== INFORMATION PROVIDED

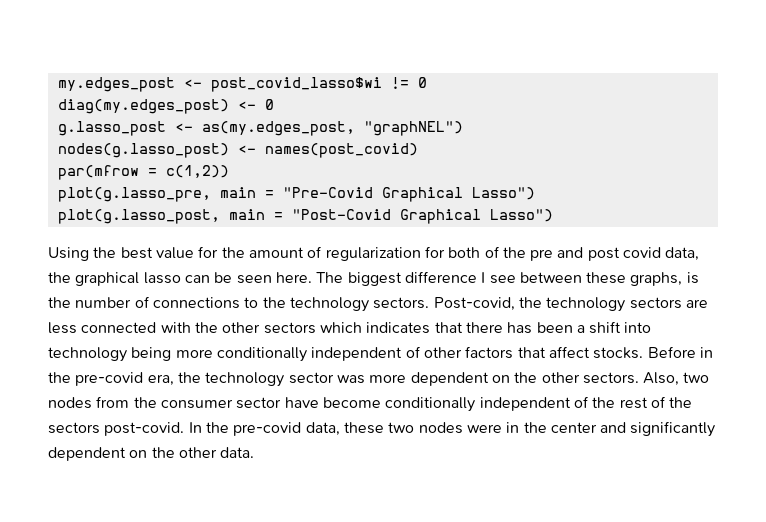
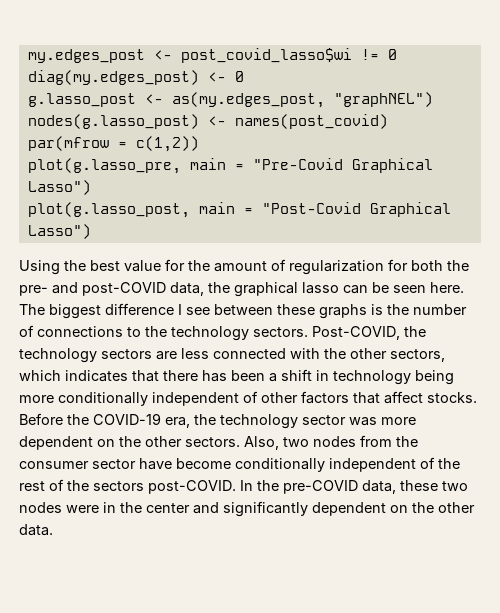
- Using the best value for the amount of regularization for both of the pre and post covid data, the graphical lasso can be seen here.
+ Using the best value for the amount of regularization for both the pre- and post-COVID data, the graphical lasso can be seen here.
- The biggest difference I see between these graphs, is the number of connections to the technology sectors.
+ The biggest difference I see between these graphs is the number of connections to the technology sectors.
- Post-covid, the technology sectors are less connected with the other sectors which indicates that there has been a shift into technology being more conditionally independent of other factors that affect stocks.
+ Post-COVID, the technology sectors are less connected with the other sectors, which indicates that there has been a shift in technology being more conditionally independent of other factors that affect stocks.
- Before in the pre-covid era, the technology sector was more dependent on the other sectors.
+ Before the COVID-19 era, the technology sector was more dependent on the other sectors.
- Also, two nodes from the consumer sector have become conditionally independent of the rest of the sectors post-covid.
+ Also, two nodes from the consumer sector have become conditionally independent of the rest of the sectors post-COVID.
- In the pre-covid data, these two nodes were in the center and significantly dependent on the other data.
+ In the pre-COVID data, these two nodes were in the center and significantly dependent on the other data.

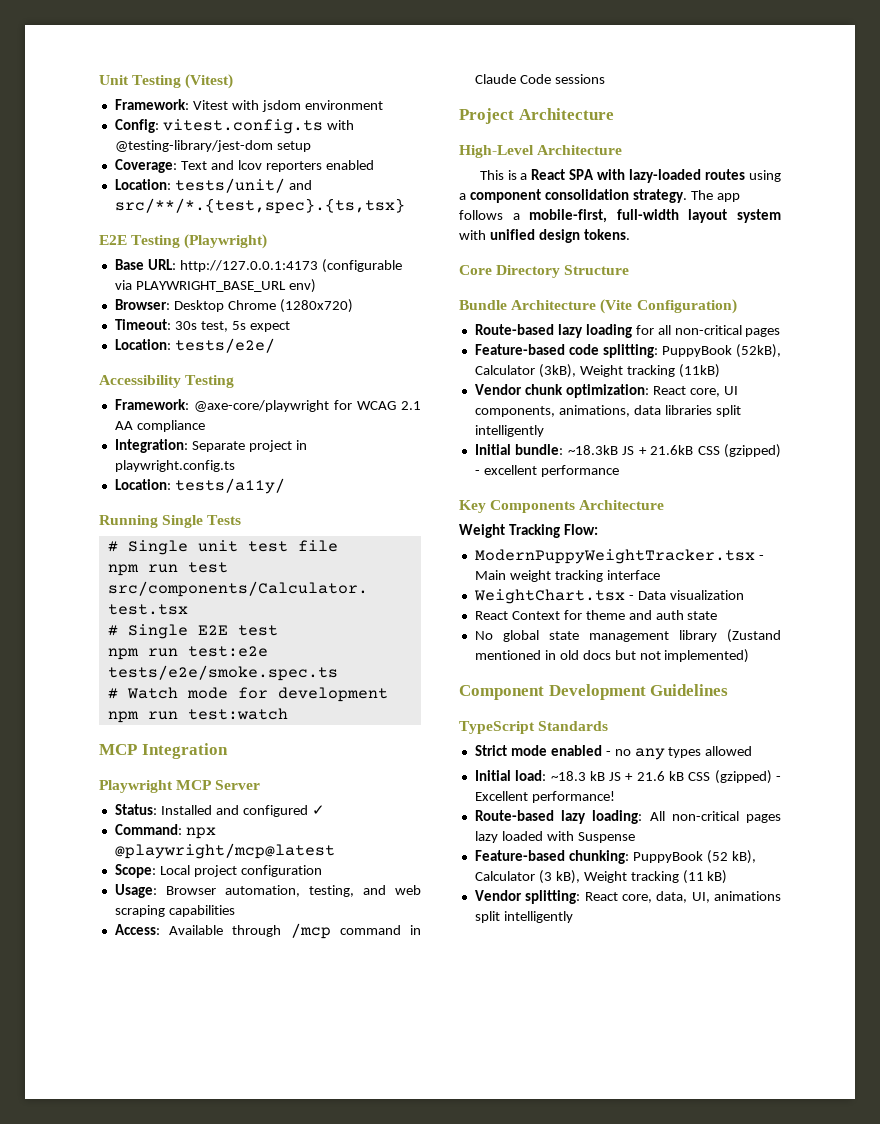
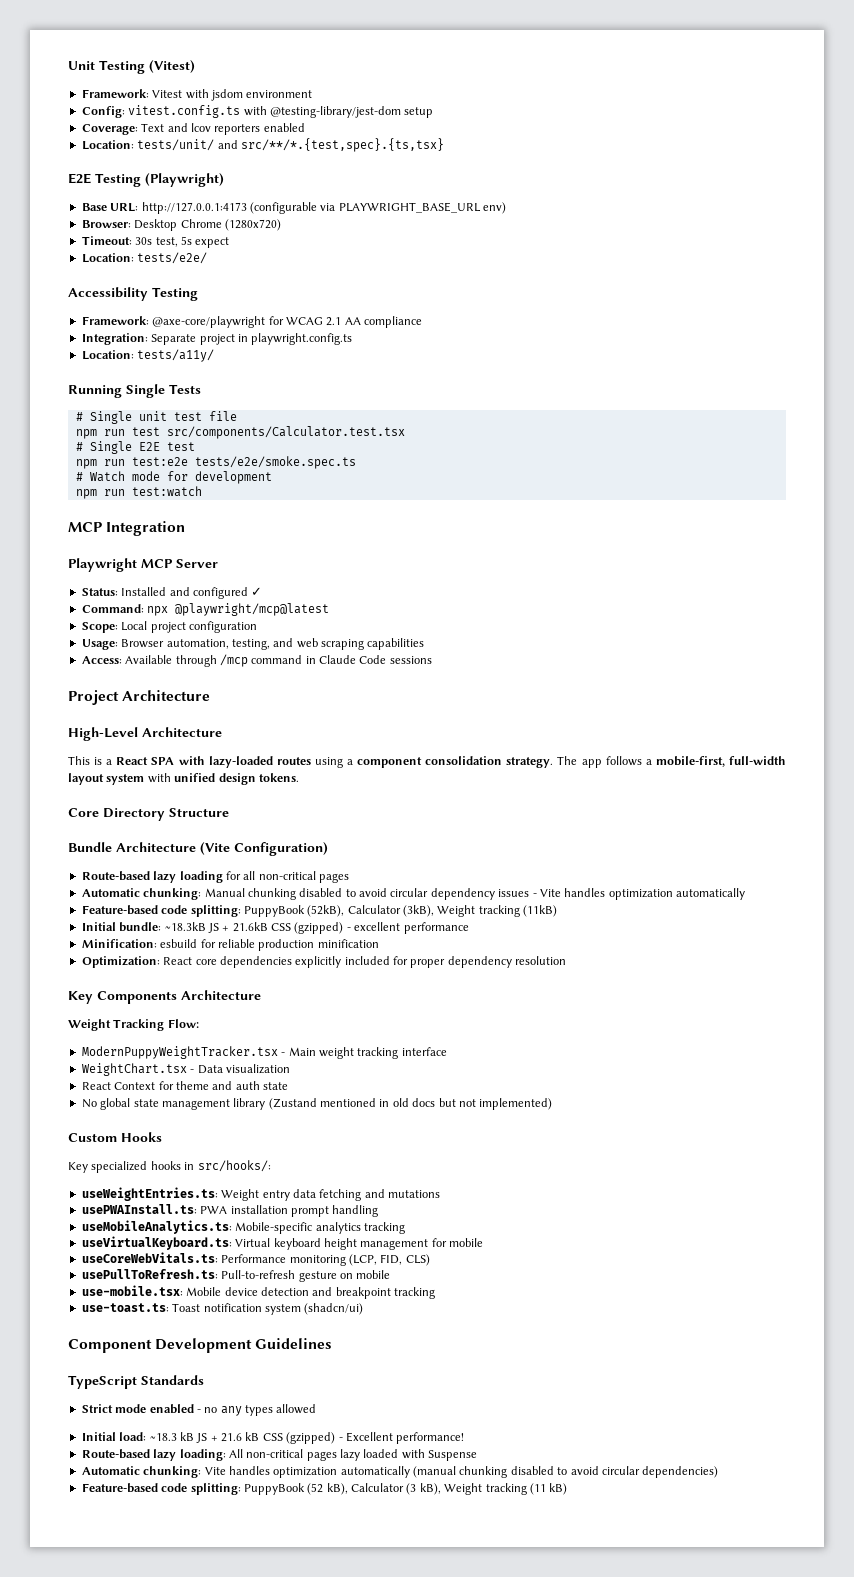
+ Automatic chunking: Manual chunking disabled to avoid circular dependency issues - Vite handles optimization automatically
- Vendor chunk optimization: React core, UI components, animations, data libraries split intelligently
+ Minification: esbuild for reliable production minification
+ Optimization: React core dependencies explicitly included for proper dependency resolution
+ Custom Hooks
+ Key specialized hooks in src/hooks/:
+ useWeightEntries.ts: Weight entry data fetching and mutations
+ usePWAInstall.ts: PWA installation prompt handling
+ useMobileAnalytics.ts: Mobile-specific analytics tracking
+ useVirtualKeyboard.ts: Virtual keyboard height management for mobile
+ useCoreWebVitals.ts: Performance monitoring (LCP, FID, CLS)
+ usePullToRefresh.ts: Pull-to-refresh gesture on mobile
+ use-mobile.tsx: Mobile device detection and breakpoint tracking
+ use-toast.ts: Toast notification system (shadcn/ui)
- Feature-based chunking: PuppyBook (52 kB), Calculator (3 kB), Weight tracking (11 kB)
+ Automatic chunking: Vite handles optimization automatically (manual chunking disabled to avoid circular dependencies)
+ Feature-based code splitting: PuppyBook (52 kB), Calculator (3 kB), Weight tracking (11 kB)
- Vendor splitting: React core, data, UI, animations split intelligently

====

Without including any pictures, output each entry above exactly as it appears.

- Using the best value for the amount of regularization for both of the pre and post covid data, the graphical lasso can be seen here.
+ Using the best value for the amount of regularization for both the pre- and post-COVID data, the graphical lasso can be seen here.
- The biggest difference I see between these graphs, is the number of connections to the technology sectors.
+ The biggest difference I see between these graphs is the number of connections to the technology sectors.
- Post-covid, the technology sectors are less connected with the other sectors which indicates that there has been a shift into technology being more conditionally independent of other factors that affect stocks.
+ Post-COVID, the technology sectors are less connected with the other sectors, which indicates that there has been a shift in technology being more conditionally independent of other factors that affect stocks.
- Before in the pre-covid era, the technology sector was more dependent on the other sectors.
+ Before the COVID-19 era, the technology sector was more dependent on the other sectors.
- Also, two nodes from the consumer sector have become conditionally independent of the rest of the sectors post-covid.
+ Also, two nodes from the consumer sector have become conditionally independent of the rest of the sectors post-COVID.
- In the pre-covid data, these two nodes were in the center and significantly dependent on the other data.
+ In the pre-COVID data, these two nodes were in the center and significantly dependent on the other data.

+ Automatic chunking: Manual chunking disabled to avoid circular dependency issues - Vite handles optimization automatically
- Vendor chunk optimization: React core, UI components, animations, data libraries split intelligently
+ Minification: esbuild for reliable production minification
+ Optimization: React core dependencies explicitly included for proper dependency resolution
+ Custom Hooks
+ Key specialized hooks in src/hooks/:
+ useWeightEntries.ts: Weight entry data fetching and mutations
+ usePWAInstall.ts: PWA installation prompt handling
+ useMobileAnalytics.ts: Mobile-specific analytics tracking
+ useVirtualKeyboard.ts: Virtual keyboard height management for mobile
+ useCoreWebVitals.ts: Performance monitoring (LCP, FID, CLS)
+ usePullToRefresh.ts: Pull-to-refresh gesture on mobile
+ use-mobile.tsx: Mobile device detection and breakpoint tracking
+ use-toast.ts: Toast notification system (shadcn/ui)
- Feature-based chunking: PuppyBook (52 kB), Calculator (3 kB), Weight tracking (11 kB)
+ Automatic chunking: Vite handles optimization automatically (manual chunking disabled to avoid circular dependencies)
+ Feature-based code splitting: PuppyBook (52 kB), Calculator (3 kB), Weight tracking (11 kB)
- Vendor splitting: React core, data, UI, animations split intelligently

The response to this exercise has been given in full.